Your task is to reproduce, verbatim and without pictures, the lines from the opening of the listing through the line containing "html: <span>Joint Laboratory".

**RECORD EXCERPTS:**
★ ★ ★ ★

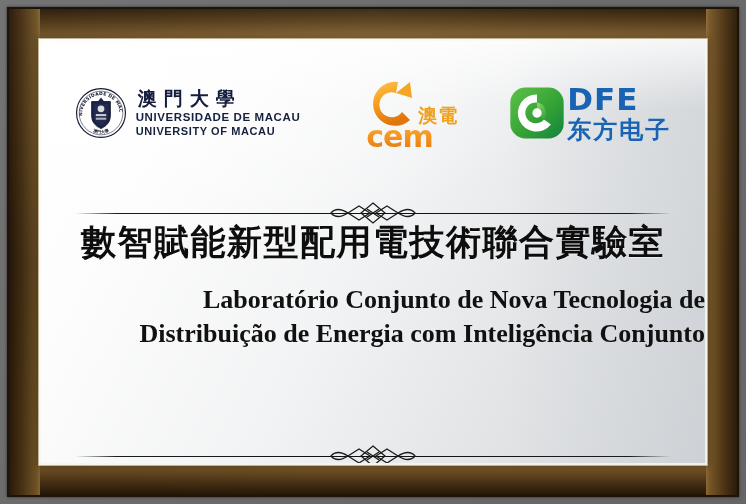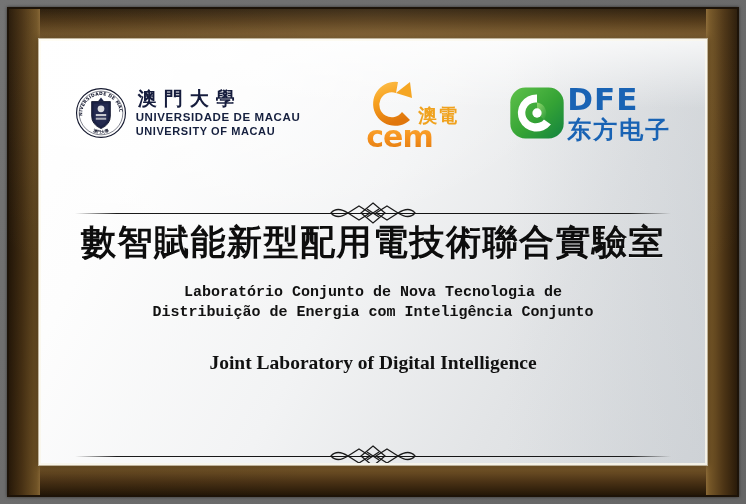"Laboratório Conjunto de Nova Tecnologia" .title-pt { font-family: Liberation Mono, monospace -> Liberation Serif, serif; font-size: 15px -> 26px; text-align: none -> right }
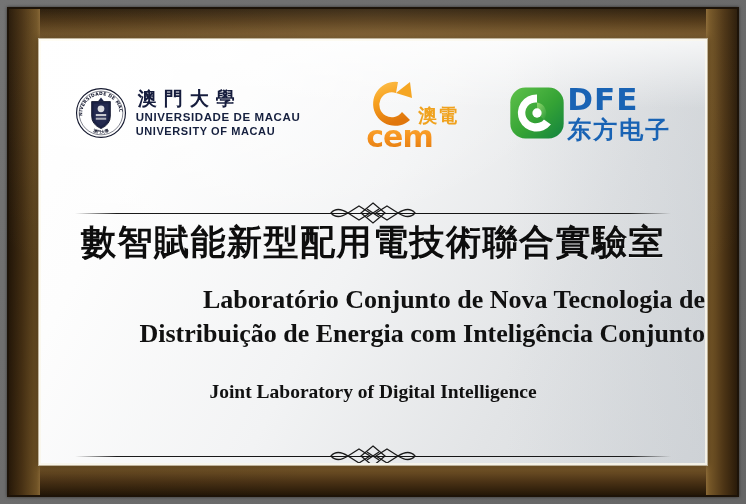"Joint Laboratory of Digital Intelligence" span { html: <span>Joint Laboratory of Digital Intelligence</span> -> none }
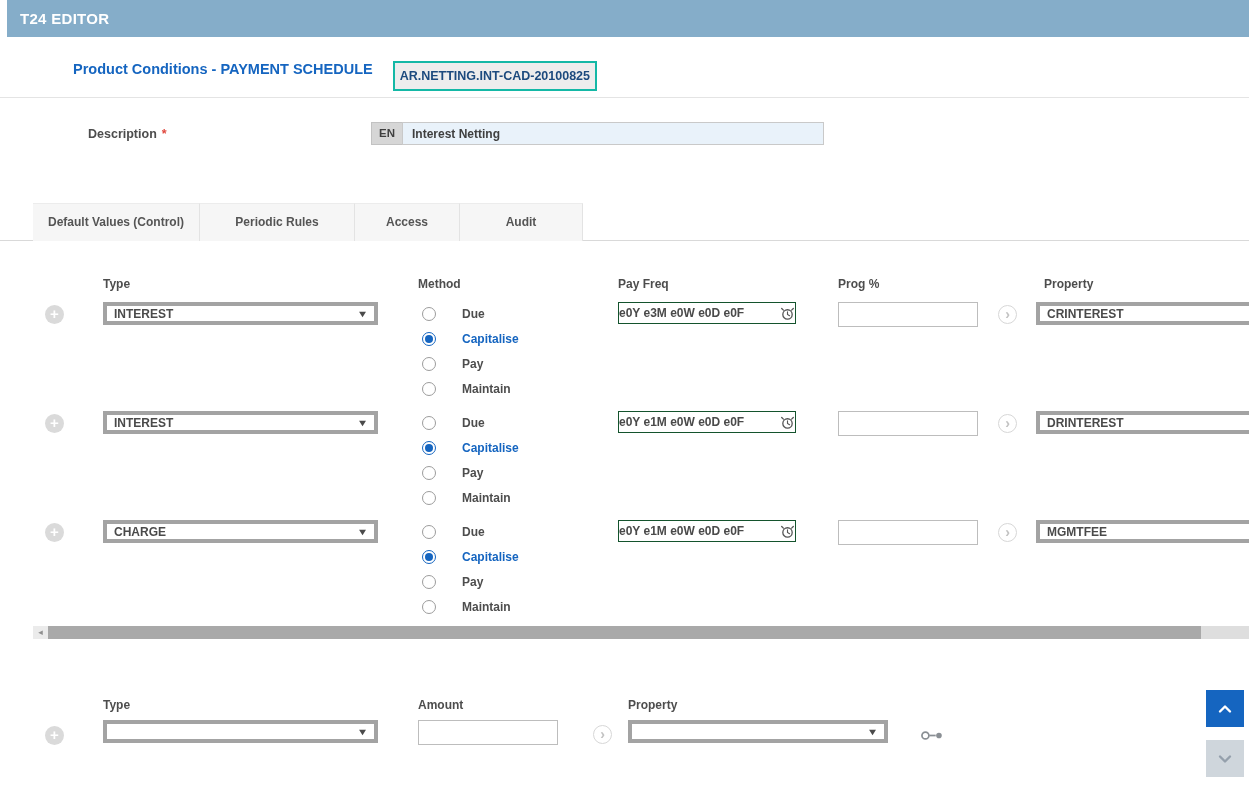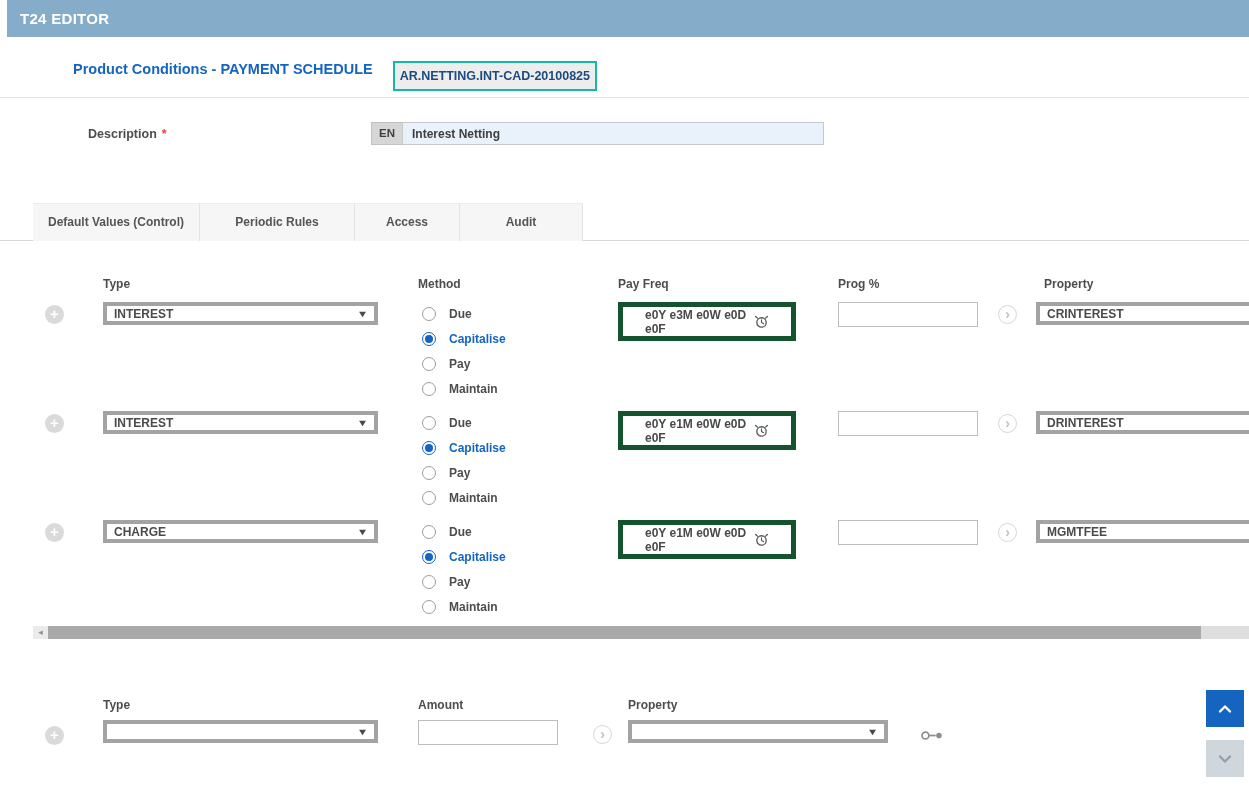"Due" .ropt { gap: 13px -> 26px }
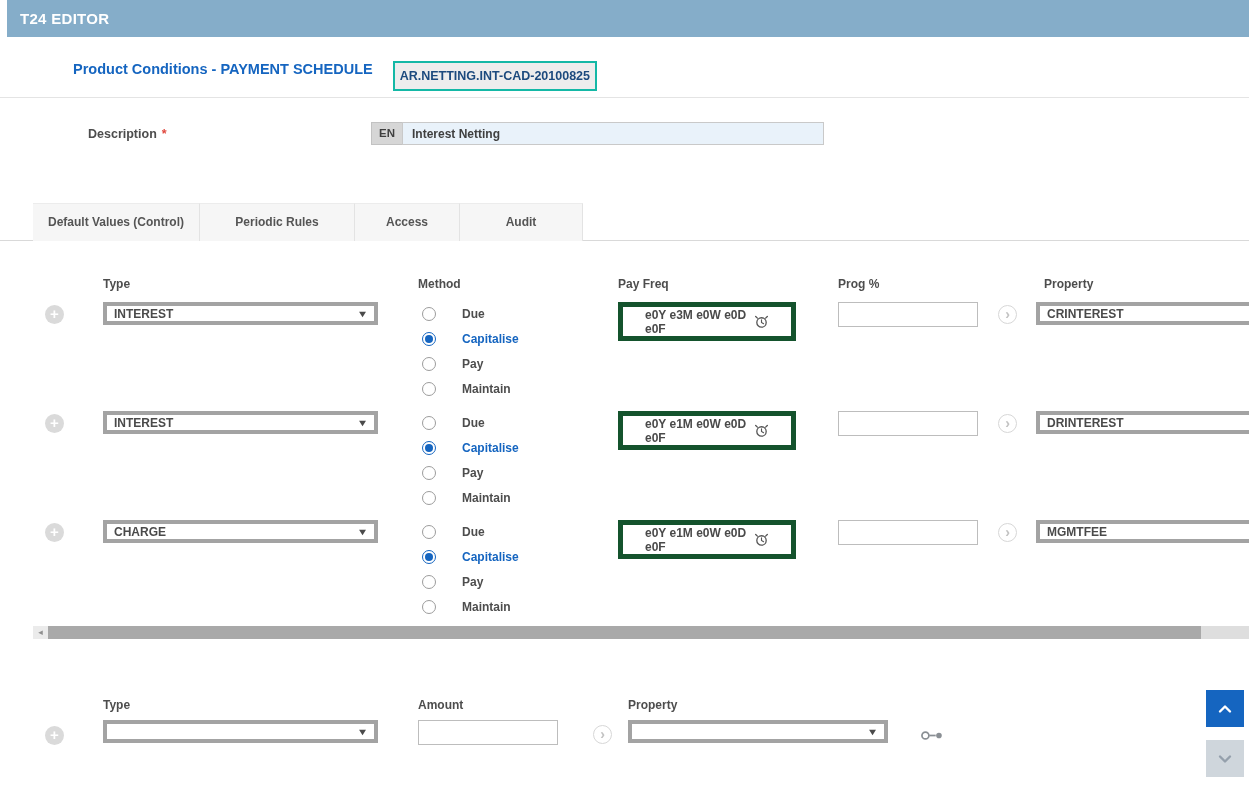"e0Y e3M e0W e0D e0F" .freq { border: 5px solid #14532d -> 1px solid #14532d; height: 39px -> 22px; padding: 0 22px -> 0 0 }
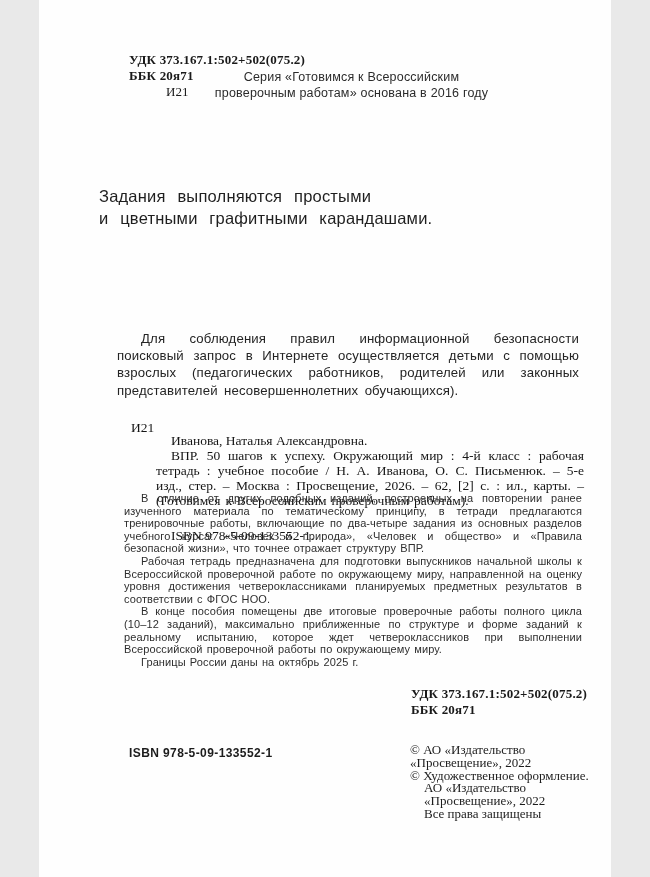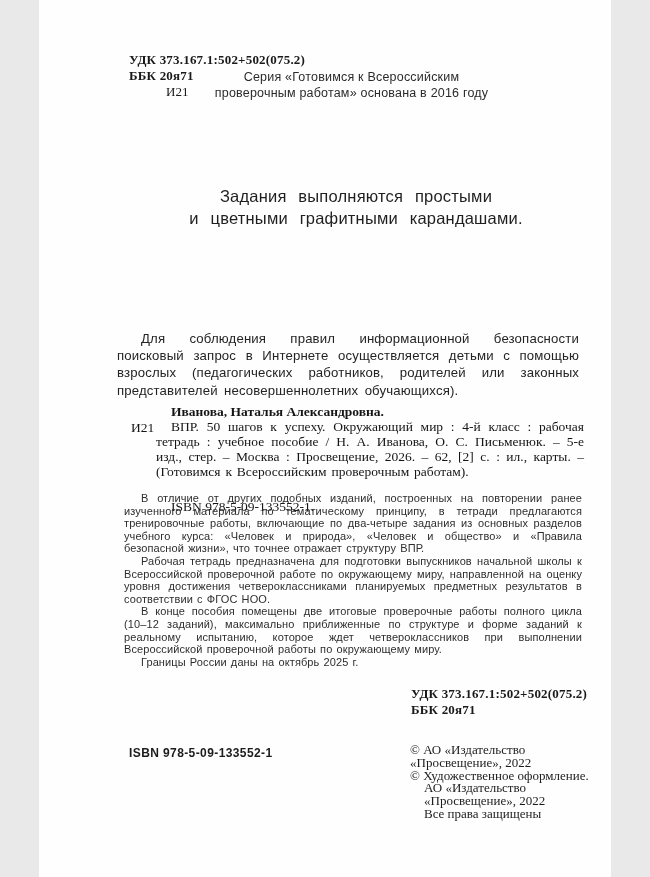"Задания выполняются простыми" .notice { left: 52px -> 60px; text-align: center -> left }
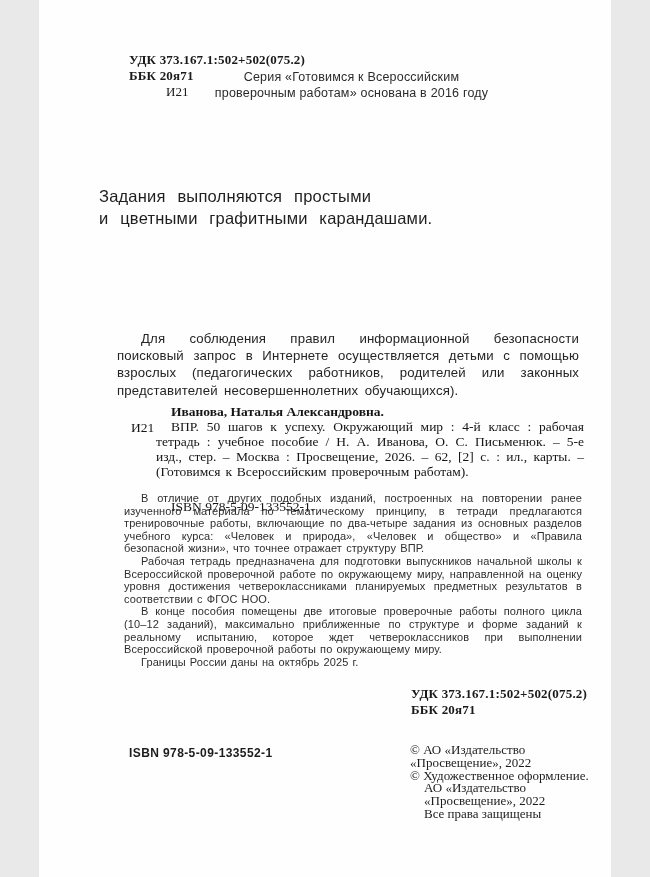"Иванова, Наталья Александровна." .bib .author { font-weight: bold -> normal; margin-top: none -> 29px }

★ ★ ★ ★

**WRITTEN REPLY:**
"Laboratório Conjunto de Nova Tecnologia" .title-pt { font-family: Liberation Mono, monospace -> Liberation Serif, serif; font-size: 15px -> 26px; text-align: none -> right }
"Joint Laboratory of Digital Intelligence" span { html: <span>Joint Laboratory of Digital Intelligence</span> -> none }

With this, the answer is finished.